§ Modification records:
--------------------

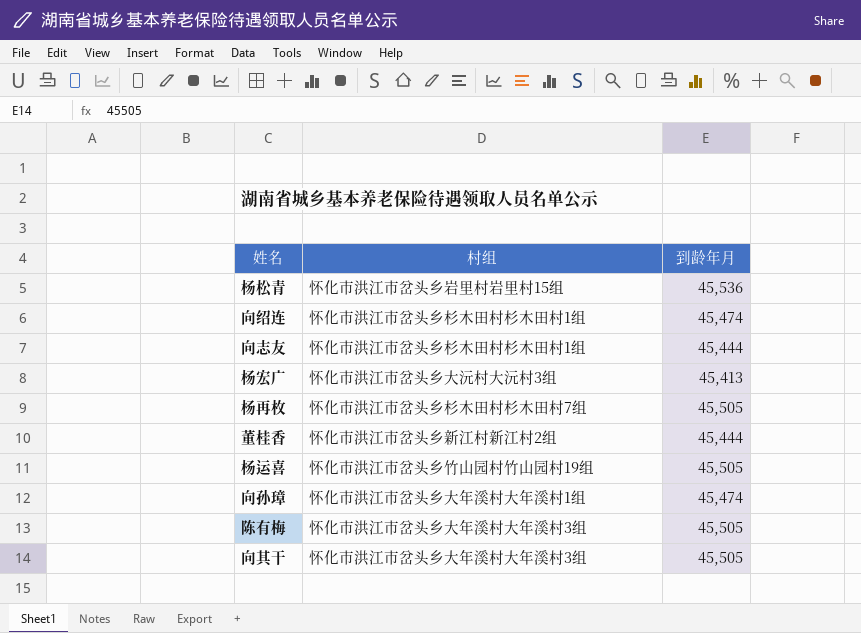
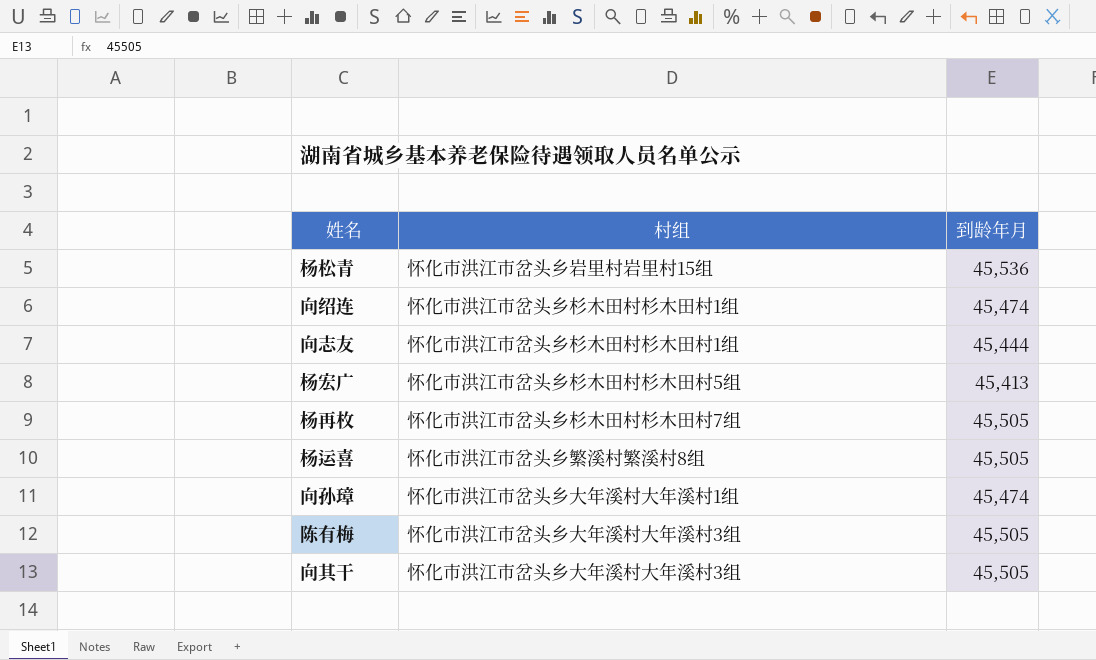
row 董桂香: 怀化市洪江市岔头乡新江村新江村2组 | 45,444 -> none
杨宏广 | 村组: 怀化市洪江市岔头乡大沅村大沅村3组 -> 怀化市洪江市岔头乡杉木田村杉木田村5组
杨运喜 | 村组: 怀化市洪江市岔头乡竹山园村竹山园村19组 -> 怀化市洪江市岔头乡繁溪村繁溪村8组

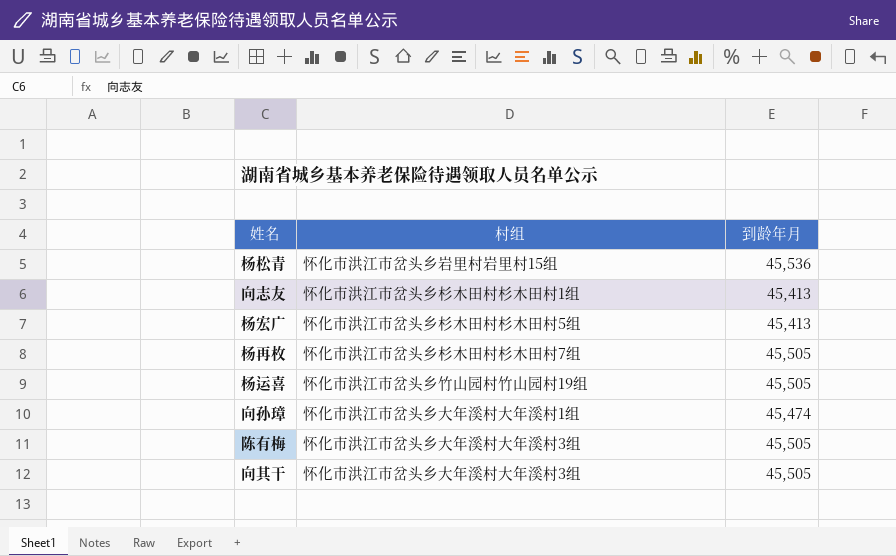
row 向绍连: 怀化市洪江市岔头乡杉木田村杉木田村1组 | 45,474 -> none
向志友 | 到龄年月: 45,444 -> 45,413
杨运喜 | 村组: 怀化市洪江市岔头乡繁溪村繁溪村8组 -> 怀化市洪江市岔头乡竹山园村竹山园村19组

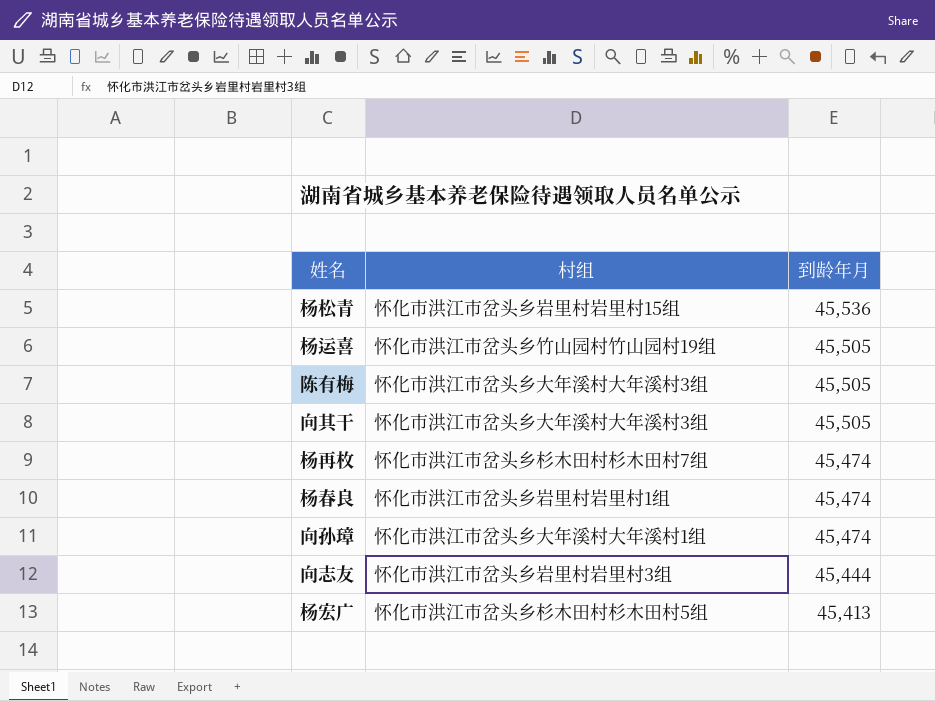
row order: none -> 到龄年月 descending
杨再枚 | 到龄年月: 45,505 -> 45,474
row 杨春良: none -> 怀化市洪江市岔头乡岩里村岩里村1组 | 45,474
向志友 | 村组: 怀化市洪江市岔头乡杉木田村杉木田村1组 -> 怀化市洪江市岔头乡岩里村岩里村3组
向志友 | 到龄年月: 45,413 -> 45,444

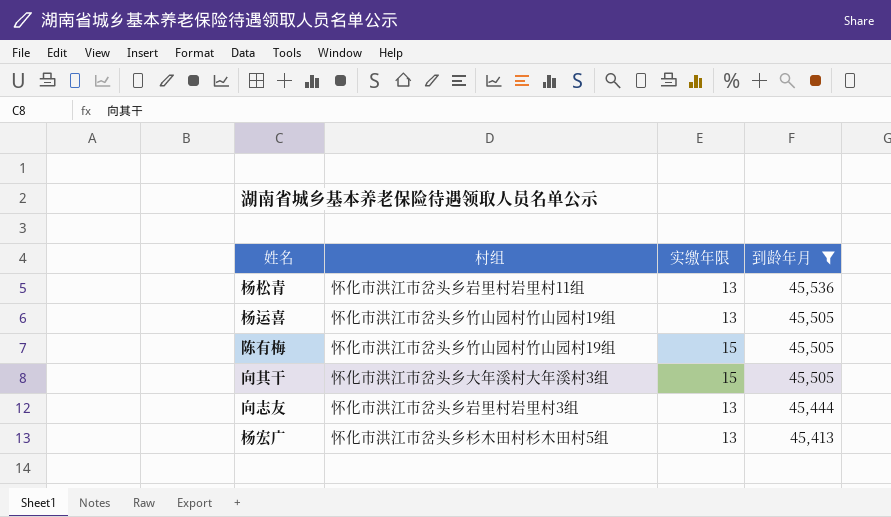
filter: none -> 到龄年月 != 45,474
column 实缴年限 | position: none -> 3
杨松青 | 村组: 怀化市洪江市岔头乡岩里村岩里村15组 -> 怀化市洪江市岔头乡岩里村岩里村11组
陈有梅 | 村组: 怀化市洪江市岔头乡大年溪村大年溪村3组 -> 怀化市洪江市岔头乡竹山园村竹山园村19组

--------------------

§ EXERCISE GOAL: Please print exactly the lines from the one holding "杨再枚 | 到龄年月: 45,505 -> 45,474" through the final line of the data above, including both, and skip all pictures.

§ EXERCISE RESULT:
杨再枚 | 到龄年月: 45,505 -> 45,474
row 杨春良: none -> 怀化市洪江市岔头乡岩里村岩里村1组 | 45,474
向志友 | 村组: 怀化市洪江市岔头乡杉木田村杉木田村1组 -> 怀化市洪江市岔头乡岩里村岩里村3组
向志友 | 到龄年月: 45,413 -> 45,444

filter: none -> 到龄年月 != 45,474
column 实缴年限 | position: none -> 3
杨松青 | 村组: 怀化市洪江市岔头乡岩里村岩里村15组 -> 怀化市洪江市岔头乡岩里村岩里村11组
陈有梅 | 村组: 怀化市洪江市岔头乡大年溪村大年溪村3组 -> 怀化市洪江市岔头乡竹山园村竹山园村19组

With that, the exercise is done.